▸ **Exercise description**
Using the records that follow, reproduce exactly the lines starting at the line containing "MAMA'S LIQUID GOLD: 11" and ending at the line containing "tax: 5% = 1532.74 -> 5% = 1717.83". Include both end lines and no pictures.

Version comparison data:
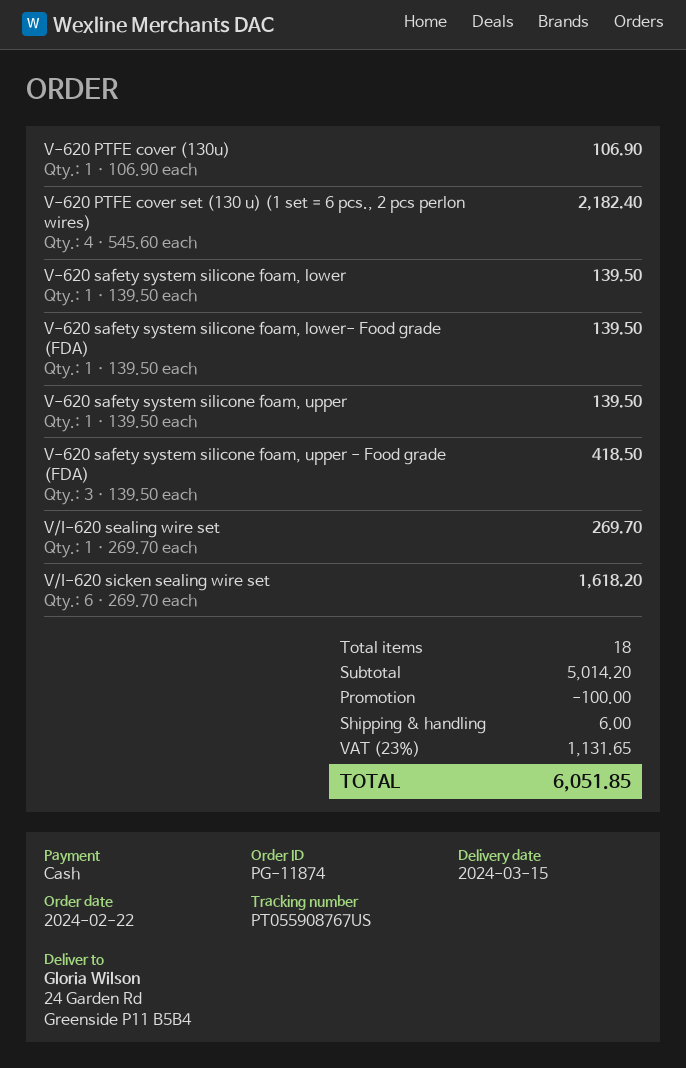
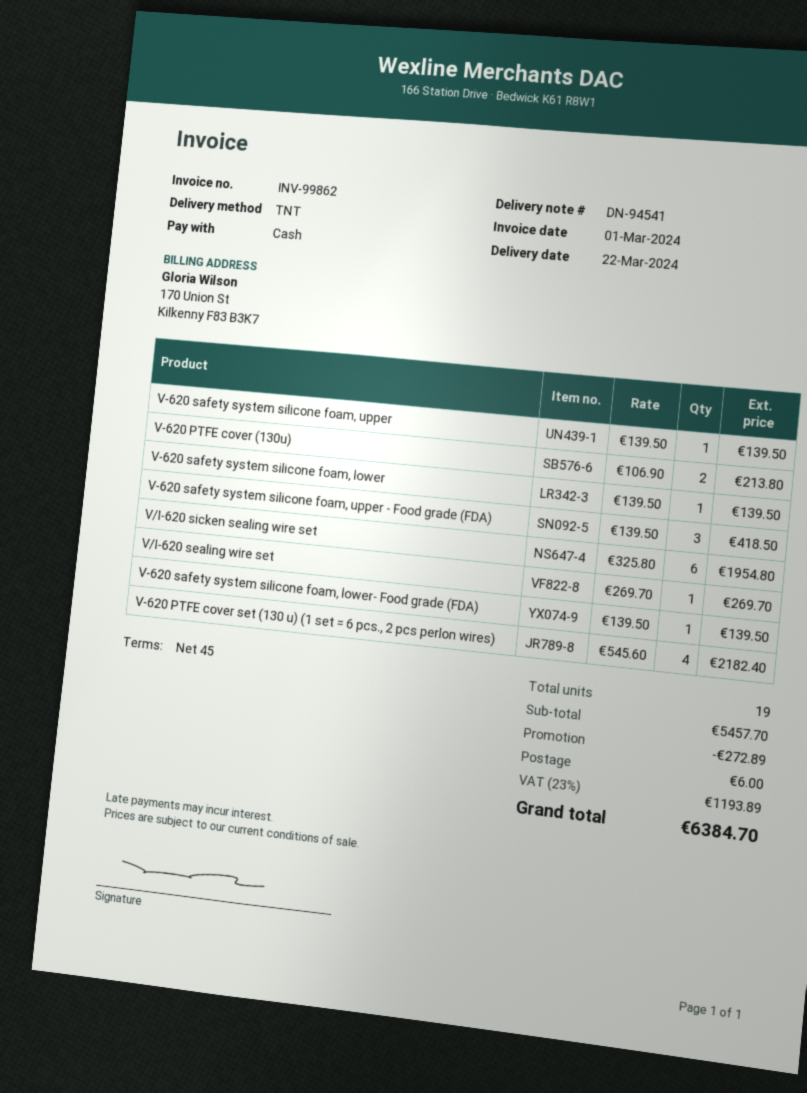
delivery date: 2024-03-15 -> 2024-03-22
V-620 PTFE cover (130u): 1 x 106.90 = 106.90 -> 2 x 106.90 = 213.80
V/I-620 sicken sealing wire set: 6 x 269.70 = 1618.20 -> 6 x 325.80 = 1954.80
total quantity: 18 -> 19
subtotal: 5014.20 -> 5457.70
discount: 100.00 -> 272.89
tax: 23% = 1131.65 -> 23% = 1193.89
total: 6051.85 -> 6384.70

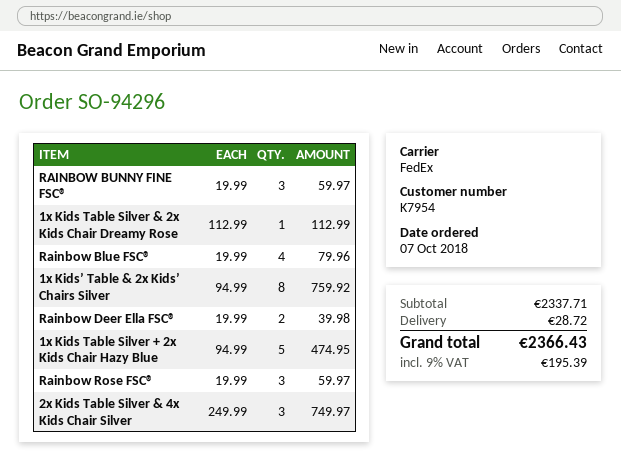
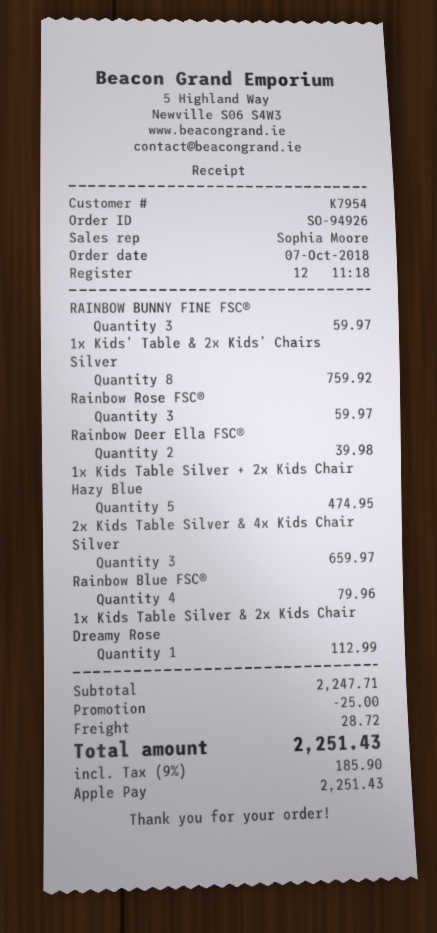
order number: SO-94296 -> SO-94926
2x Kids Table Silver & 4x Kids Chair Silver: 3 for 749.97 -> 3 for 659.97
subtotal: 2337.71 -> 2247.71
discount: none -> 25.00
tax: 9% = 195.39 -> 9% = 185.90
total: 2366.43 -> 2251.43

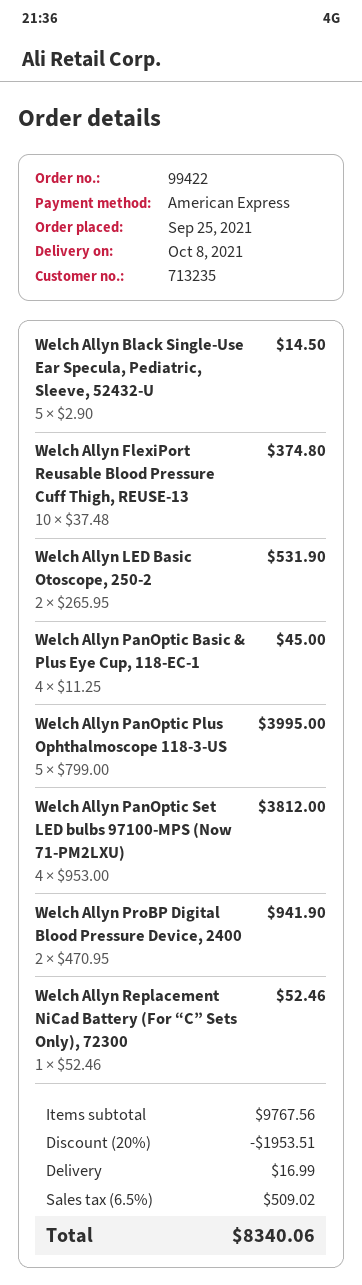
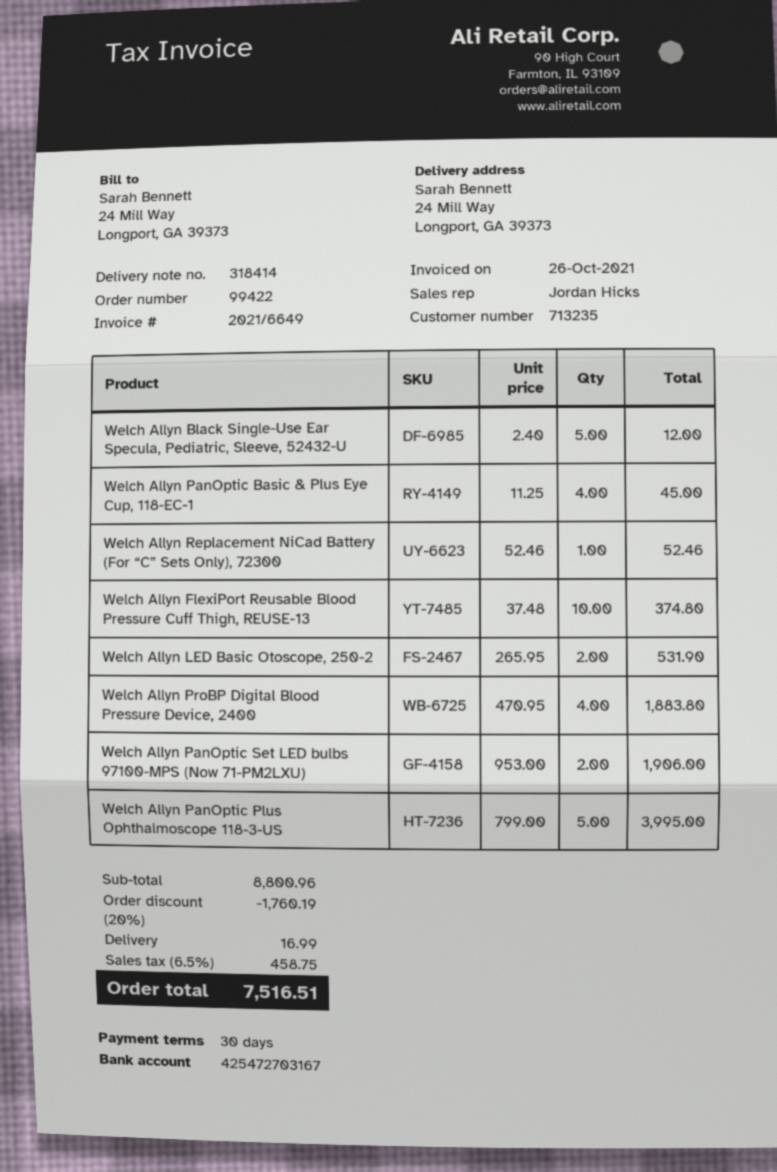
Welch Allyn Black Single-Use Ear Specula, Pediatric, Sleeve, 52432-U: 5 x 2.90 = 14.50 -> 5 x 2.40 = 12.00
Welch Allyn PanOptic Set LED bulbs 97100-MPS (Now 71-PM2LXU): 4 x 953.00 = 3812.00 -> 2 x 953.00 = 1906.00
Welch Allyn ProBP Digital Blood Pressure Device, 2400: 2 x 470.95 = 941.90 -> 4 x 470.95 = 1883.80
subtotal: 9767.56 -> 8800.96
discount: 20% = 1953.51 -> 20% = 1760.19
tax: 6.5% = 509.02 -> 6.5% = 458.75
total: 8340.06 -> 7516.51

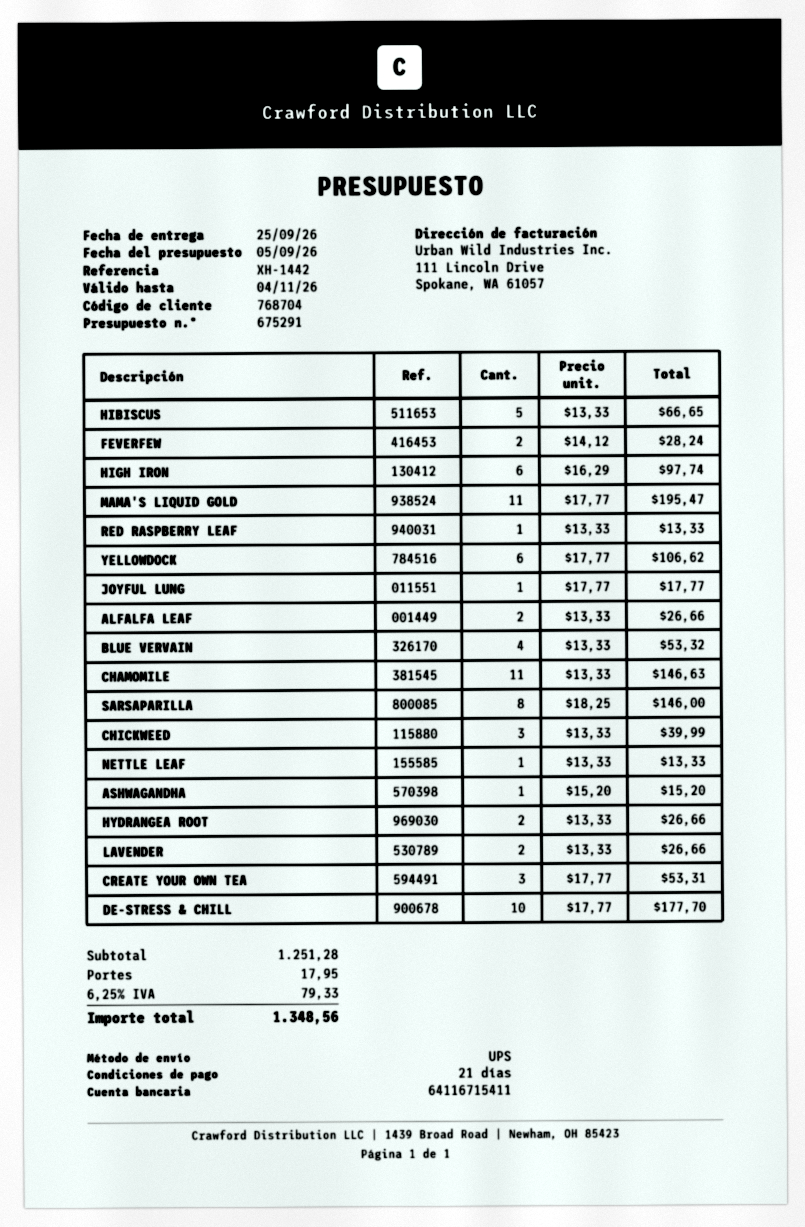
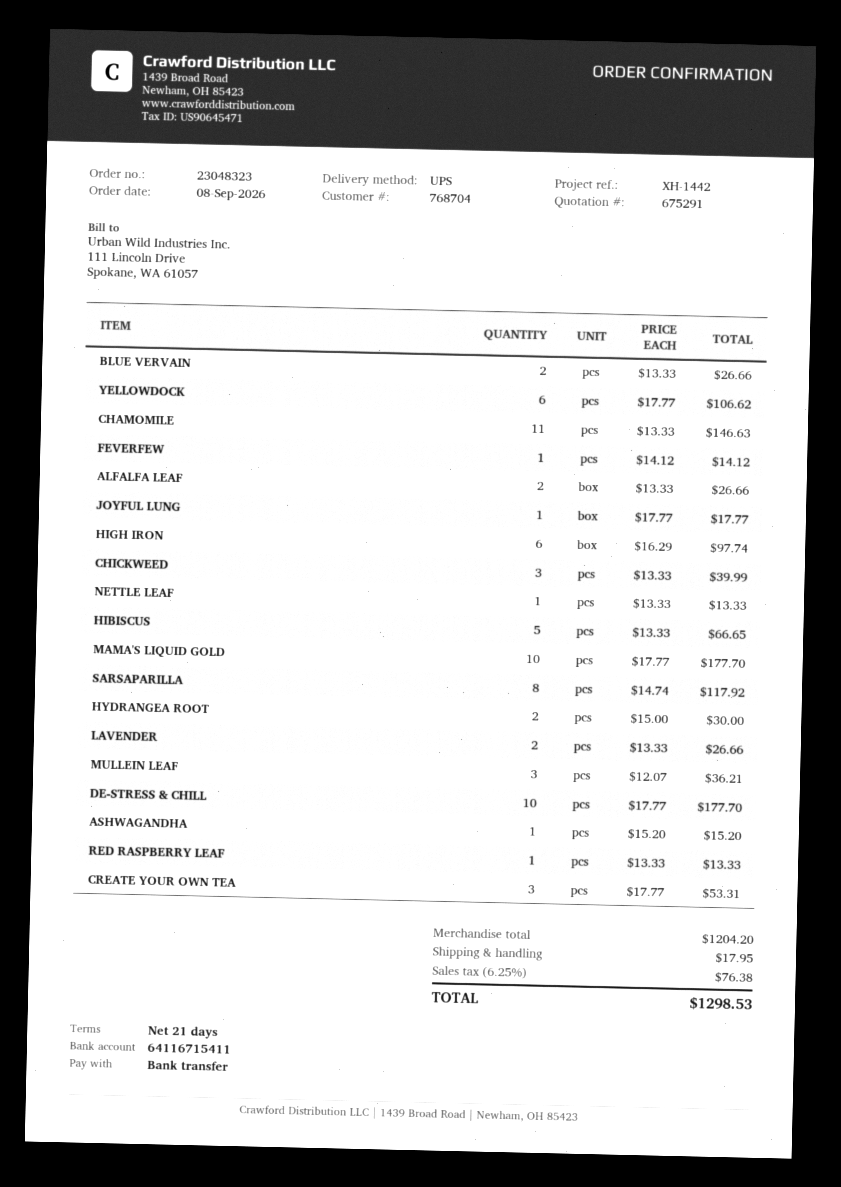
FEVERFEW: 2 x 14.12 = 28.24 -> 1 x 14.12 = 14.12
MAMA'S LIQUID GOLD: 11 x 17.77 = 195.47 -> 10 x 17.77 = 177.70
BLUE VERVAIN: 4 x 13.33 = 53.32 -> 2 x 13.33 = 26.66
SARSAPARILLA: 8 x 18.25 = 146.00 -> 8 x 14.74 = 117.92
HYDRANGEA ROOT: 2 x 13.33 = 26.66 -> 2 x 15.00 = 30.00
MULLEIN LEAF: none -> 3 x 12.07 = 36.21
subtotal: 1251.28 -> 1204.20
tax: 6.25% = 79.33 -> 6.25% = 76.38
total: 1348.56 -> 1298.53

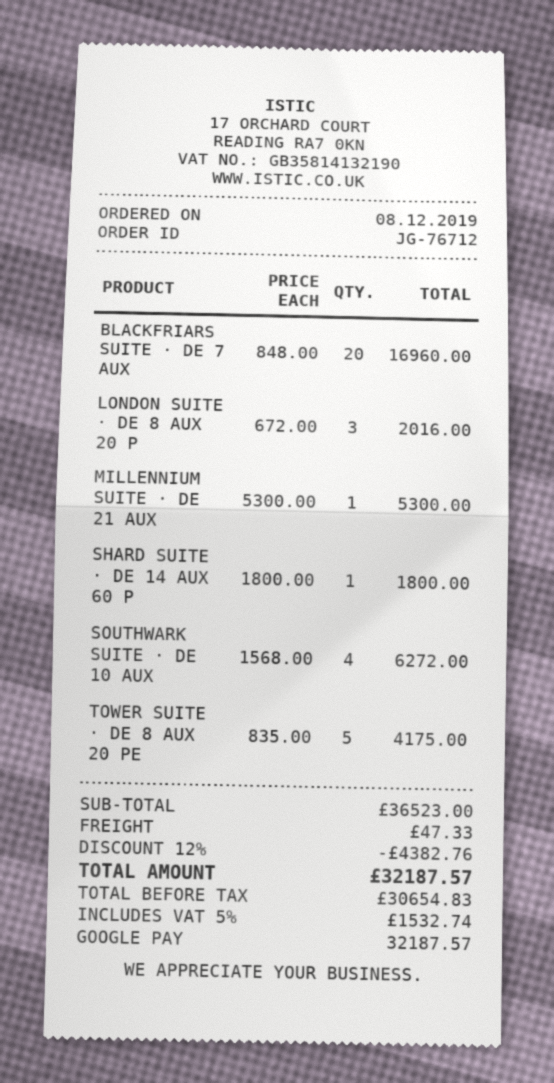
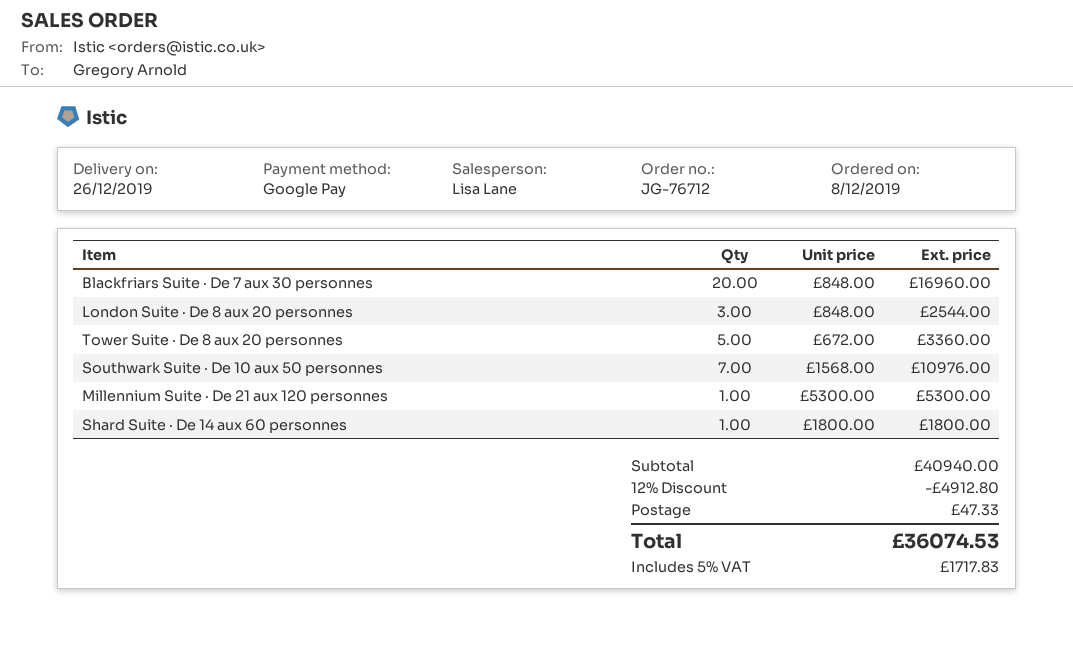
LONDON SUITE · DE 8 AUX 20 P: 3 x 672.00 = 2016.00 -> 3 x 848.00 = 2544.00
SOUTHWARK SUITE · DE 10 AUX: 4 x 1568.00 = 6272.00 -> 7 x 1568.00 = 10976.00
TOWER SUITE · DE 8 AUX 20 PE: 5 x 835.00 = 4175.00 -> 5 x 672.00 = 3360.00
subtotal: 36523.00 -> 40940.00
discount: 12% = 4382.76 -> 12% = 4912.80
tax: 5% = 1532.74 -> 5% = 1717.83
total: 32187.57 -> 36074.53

▸ **Final answer**
MAMA'S LIQUID GOLD: 11 x 17.77 = 195.47 -> 10 x 17.77 = 177.70
BLUE VERVAIN: 4 x 13.33 = 53.32 -> 2 x 13.33 = 26.66
SARSAPARILLA: 8 x 18.25 = 146.00 -> 8 x 14.74 = 117.92
HYDRANGEA ROOT: 2 x 13.33 = 26.66 -> 2 x 15.00 = 30.00
MULLEIN LEAF: none -> 3 x 12.07 = 36.21
subtotal: 1251.28 -> 1204.20
tax: 6.25% = 79.33 -> 6.25% = 76.38
total: 1348.56 -> 1298.53

LONDON SUITE · DE 8 AUX 20 P: 3 x 672.00 = 2016.00 -> 3 x 848.00 = 2544.00
SOUTHWARK SUITE · DE 10 AUX: 4 x 1568.00 = 6272.00 -> 7 x 1568.00 = 10976.00
TOWER SUITE · DE 8 AUX 20 PE: 5 x 835.00 = 4175.00 -> 5 x 672.00 = 3360.00
subtotal: 36523.00 -> 40940.00
discount: 12% = 4382.76 -> 12% = 4912.80
tax: 5% = 1532.74 -> 5% = 1717.83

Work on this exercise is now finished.